»»

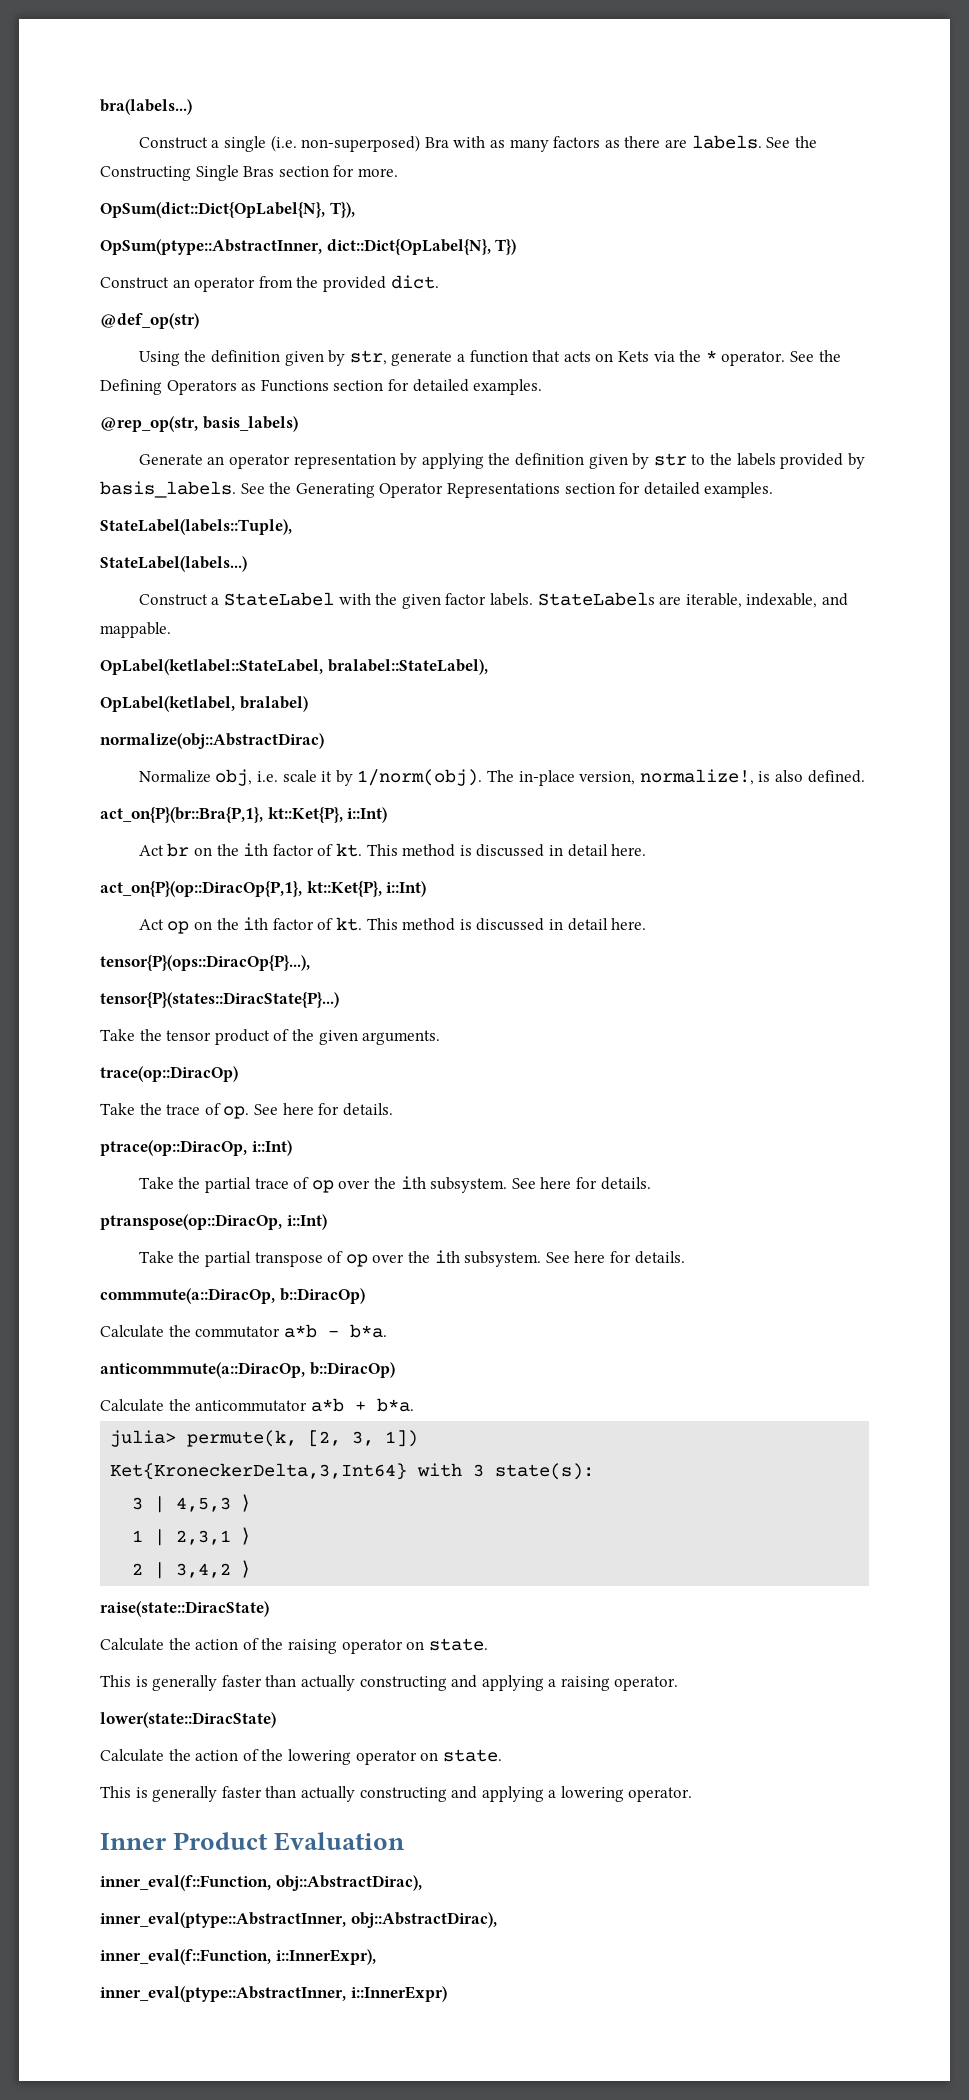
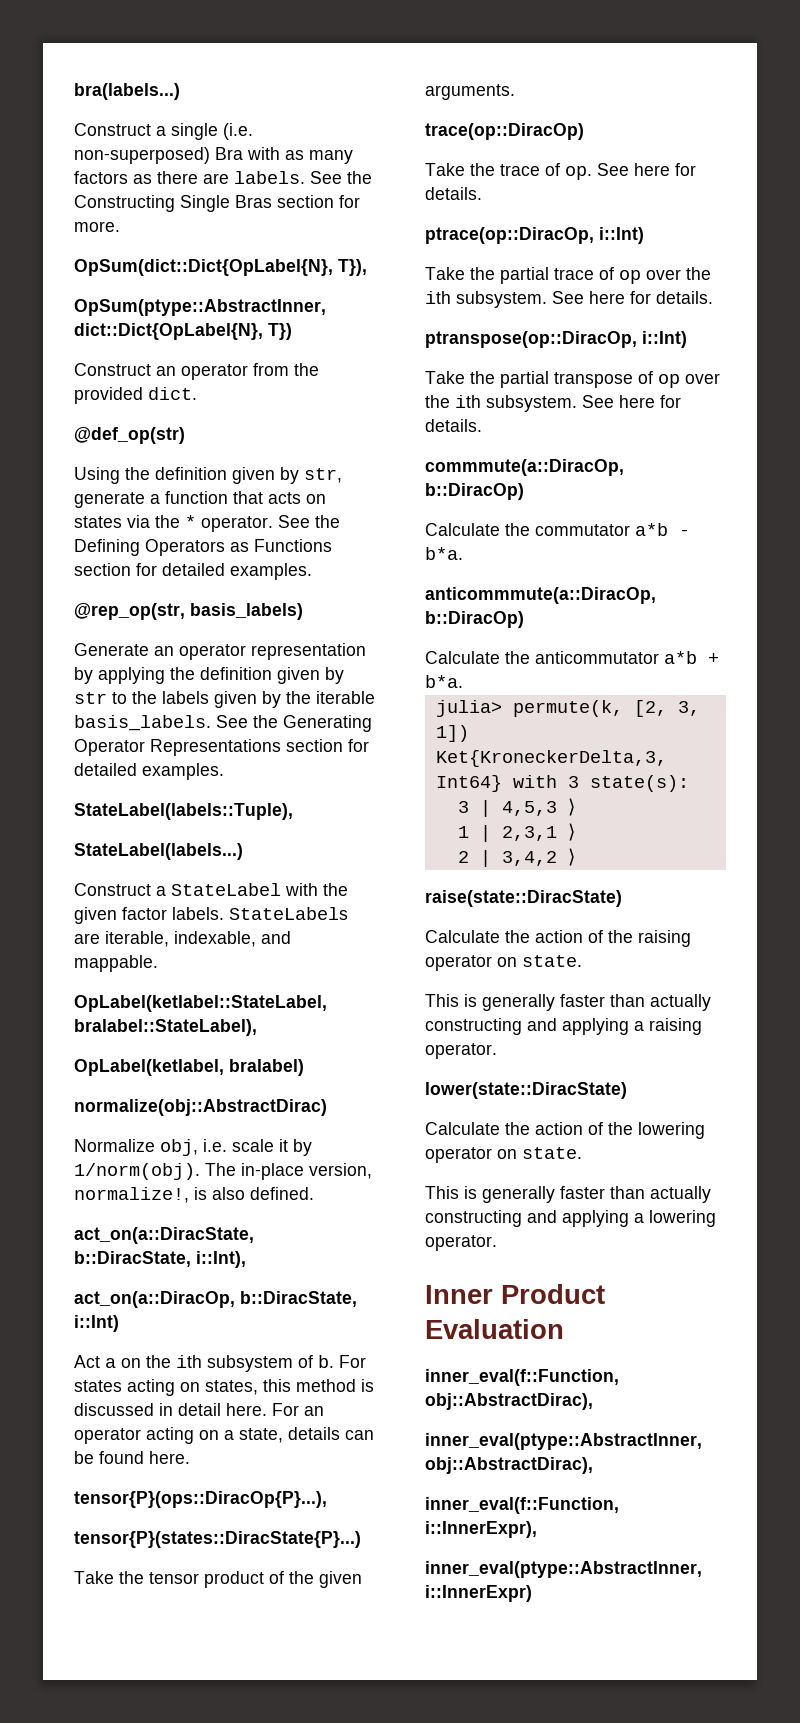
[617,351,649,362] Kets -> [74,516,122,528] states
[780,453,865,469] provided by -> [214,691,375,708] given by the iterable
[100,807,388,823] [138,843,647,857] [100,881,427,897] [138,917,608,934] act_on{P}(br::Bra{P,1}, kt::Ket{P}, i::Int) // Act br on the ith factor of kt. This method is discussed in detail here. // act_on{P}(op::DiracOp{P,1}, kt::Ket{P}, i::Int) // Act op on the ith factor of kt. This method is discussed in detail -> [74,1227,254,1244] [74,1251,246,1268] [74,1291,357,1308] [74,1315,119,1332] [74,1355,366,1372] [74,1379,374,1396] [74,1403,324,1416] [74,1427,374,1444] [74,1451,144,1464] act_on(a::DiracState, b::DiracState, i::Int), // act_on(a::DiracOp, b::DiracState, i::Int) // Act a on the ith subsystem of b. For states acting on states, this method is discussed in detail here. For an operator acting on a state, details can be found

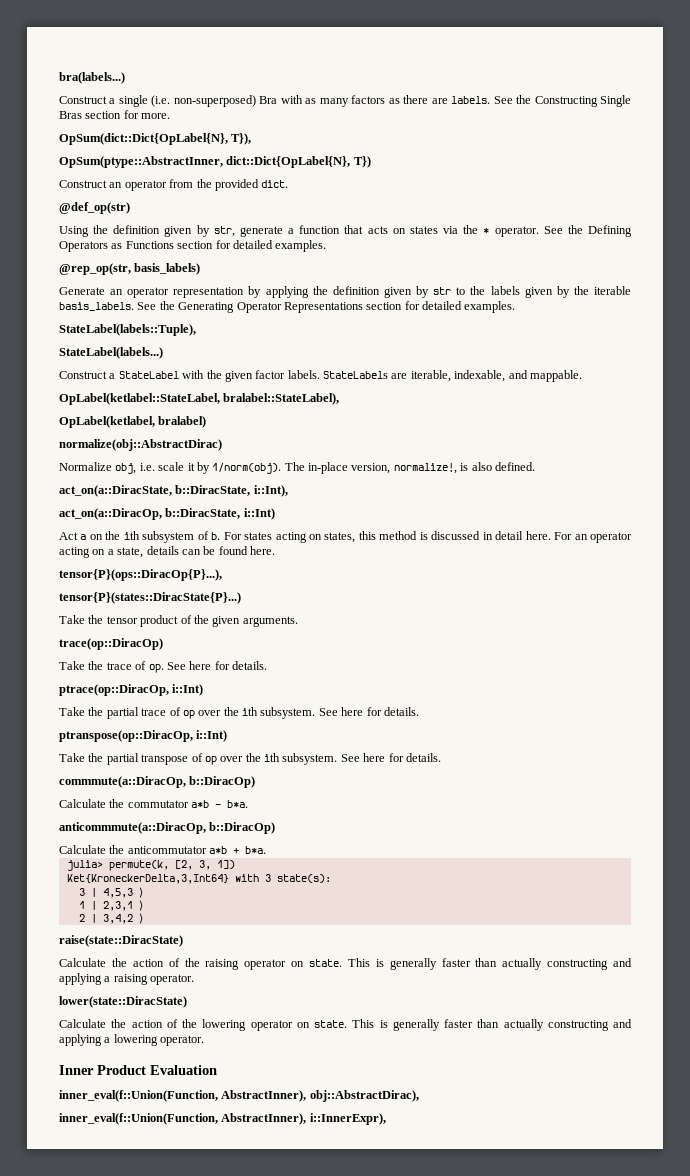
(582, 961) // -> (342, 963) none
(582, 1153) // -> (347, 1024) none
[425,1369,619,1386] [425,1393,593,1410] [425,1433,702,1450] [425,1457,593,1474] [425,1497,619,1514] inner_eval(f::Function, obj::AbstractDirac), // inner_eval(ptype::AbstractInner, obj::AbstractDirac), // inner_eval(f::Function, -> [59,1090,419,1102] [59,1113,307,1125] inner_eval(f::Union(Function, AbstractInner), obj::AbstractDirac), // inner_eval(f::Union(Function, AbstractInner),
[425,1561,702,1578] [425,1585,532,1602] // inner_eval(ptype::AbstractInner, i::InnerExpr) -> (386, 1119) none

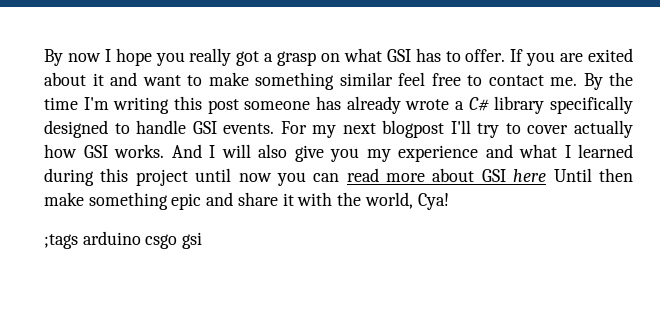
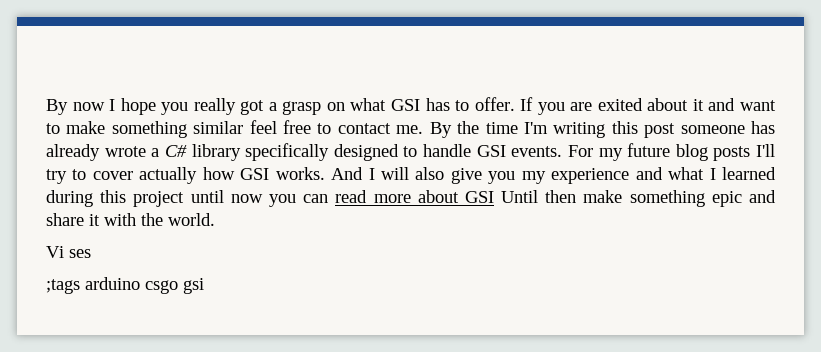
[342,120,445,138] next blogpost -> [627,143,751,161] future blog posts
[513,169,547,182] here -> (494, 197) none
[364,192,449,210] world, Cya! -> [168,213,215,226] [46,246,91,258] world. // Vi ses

««

# What you will do
Set down each record above exactly as it stands and leave out all pictures.

# Answer
[617,351,649,362] Kets -> [74,516,122,528] states
[780,453,865,469] provided by -> [214,691,375,708] given by the iterable
[100,807,388,823] [138,843,647,857] [100,881,427,897] [138,917,608,934] act_on{P}(br::Bra{P,1}, kt::Ket{P}, i::Int) // Act br on the ith factor of kt. This method is discussed in detail here. // act_on{P}(op::DiracOp{P,1}, kt::Ket{P}, i::Int) // Act op on the ith factor of kt. This method is discussed in detail -> [74,1227,254,1244] [74,1251,246,1268] [74,1291,357,1308] [74,1315,119,1332] [74,1355,366,1372] [74,1379,374,1396] [74,1403,324,1416] [74,1427,374,1444] [74,1451,144,1464] act_on(a::DiracState, b::DiracState, i::Int), // act_on(a::DiracOp, b::DiracState, i::Int) // Act a on the ith subsystem of b. For states acting on states, this method is discussed in detail here. For an operator acting on a state, details can be found

(582, 961) // -> (342, 963) none
(582, 1153) // -> (347, 1024) none
[425,1369,619,1386] [425,1393,593,1410] [425,1433,702,1450] [425,1457,593,1474] [425,1497,619,1514] inner_eval(f::Function, obj::AbstractDirac), // inner_eval(ptype::AbstractInner, obj::AbstractDirac), // inner_eval(f::Function, -> [59,1090,419,1102] [59,1113,307,1125] inner_eval(f::Union(Function, AbstractInner), obj::AbstractDirac), // inner_eval(f::Union(Function, AbstractInner),
[425,1561,702,1578] [425,1585,532,1602] // inner_eval(ptype::AbstractInner, i::InnerExpr) -> (386, 1119) none

[342,120,445,138] next blogpost -> [627,143,751,161] future blog posts
[513,169,547,182] here -> (494, 197) none
[364,192,449,210] world, Cya! -> [168,213,215,226] [46,246,91,258] world. // Vi ses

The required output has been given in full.